Instantly vs. Smartlead vs. Lemlist: Which Is Actually Best?
Three tools optimised for three different things: flat-rate volume, agency mailbox rotation, and multichannel personalization. How to pick by constraint.
Product & Engineering · July 19, 2026 · 4 min read
Before you start
The question in the title does not have a single answer, and the useful version of it is different: which constraint is currently limiting your outbound? Each of these three tools is genuinely the best available answer to a different constraint, which is why all three have loyal users who think the other two are obviously worse.
Pricing was verified July 2026; confirm current numbers on each vendor's site.

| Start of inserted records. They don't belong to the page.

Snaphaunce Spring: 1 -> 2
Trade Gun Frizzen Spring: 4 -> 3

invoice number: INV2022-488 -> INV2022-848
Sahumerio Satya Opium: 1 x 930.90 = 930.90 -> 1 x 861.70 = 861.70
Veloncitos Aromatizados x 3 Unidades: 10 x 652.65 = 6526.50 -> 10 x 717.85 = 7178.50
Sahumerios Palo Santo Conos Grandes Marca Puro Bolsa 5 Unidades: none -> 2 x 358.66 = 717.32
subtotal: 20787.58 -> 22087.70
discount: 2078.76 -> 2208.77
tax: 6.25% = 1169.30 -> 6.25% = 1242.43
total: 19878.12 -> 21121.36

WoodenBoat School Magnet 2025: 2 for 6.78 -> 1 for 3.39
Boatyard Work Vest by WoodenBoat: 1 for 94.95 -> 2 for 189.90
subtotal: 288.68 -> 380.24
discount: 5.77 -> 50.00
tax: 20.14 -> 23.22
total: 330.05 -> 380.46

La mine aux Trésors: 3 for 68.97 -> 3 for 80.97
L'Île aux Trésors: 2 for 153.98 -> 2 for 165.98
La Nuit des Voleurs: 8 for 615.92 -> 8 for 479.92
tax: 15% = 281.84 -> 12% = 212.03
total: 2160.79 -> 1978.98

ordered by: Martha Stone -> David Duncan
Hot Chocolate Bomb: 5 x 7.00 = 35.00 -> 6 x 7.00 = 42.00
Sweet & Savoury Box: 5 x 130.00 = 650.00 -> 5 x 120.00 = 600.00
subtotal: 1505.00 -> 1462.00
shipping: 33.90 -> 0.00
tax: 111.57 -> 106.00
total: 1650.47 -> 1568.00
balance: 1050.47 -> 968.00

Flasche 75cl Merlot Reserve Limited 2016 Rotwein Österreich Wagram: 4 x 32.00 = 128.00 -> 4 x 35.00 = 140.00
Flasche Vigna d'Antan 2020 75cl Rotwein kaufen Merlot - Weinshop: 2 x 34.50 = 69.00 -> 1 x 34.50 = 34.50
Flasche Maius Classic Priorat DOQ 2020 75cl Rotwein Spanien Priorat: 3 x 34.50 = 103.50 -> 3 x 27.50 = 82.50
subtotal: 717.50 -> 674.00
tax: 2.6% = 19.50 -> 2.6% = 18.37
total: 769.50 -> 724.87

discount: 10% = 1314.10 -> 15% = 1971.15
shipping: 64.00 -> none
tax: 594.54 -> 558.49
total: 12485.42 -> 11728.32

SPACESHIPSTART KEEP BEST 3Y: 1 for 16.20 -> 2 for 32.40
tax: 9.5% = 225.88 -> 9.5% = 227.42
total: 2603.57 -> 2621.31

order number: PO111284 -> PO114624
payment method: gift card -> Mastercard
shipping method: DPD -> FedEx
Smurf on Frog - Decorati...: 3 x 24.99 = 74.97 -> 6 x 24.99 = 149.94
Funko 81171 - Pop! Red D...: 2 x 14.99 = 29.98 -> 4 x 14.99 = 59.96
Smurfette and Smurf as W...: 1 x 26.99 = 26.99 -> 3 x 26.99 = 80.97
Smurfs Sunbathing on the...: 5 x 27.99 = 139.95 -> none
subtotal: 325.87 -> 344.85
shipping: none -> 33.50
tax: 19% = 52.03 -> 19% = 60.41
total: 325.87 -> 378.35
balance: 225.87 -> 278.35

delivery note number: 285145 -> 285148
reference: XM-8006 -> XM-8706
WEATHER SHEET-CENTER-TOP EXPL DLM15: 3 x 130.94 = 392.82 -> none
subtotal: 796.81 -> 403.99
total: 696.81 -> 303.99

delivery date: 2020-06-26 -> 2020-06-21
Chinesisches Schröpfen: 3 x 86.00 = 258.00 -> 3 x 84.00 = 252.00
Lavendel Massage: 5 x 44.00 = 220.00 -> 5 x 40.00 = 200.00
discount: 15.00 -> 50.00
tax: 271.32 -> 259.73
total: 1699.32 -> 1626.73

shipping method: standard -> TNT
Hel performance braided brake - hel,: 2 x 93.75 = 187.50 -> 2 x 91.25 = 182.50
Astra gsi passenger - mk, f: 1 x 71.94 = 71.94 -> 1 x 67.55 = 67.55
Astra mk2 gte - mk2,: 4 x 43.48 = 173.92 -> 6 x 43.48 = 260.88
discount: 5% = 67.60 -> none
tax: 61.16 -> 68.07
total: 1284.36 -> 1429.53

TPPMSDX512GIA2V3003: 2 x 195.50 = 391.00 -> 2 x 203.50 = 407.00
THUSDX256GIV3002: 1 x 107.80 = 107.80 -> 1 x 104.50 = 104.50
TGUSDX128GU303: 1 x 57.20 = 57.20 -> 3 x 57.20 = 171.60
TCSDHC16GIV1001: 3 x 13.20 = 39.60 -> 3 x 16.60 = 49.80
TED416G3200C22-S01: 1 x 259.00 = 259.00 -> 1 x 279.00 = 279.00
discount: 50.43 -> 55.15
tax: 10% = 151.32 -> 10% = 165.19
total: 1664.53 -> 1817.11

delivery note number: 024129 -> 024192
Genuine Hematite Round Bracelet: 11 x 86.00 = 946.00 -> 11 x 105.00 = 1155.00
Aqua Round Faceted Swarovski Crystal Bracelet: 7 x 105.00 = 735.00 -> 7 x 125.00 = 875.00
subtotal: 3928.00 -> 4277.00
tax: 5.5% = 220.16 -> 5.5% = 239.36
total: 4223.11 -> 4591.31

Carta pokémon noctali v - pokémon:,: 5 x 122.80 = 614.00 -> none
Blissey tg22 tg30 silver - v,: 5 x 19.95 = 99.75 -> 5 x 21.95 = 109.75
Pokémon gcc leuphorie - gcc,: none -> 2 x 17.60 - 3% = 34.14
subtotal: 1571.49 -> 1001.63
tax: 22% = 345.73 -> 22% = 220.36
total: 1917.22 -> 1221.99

What each one is actually optimised for
Instantly optimises for flat-rate volume from a single workspace. Connect many mailboxes, pay a fixed fee, send a lot. The sequencing is mature and the model is easy to budget. Its limits are that data and CRM are separate products, and the entry tier's 1,000 contacts and 5,000 monthly sends are restrictive enough that most teams need Hypergrowth at $97 fairly quickly. Full pricing breakdown.
Smartlead optimises for agencies running many mailboxes across many clients. Rotation is its strongest feature and white-label client workspaces are the reason agencies concentrate there. The catch is add-on creep: data at about $59 a month, dedicated IPs at about $39 per server, and, most notably, pre-send spam scoring as a paid module from about $49. A configured Pro plan is nearer $200 than its $94 headline. Full pricing breakdown.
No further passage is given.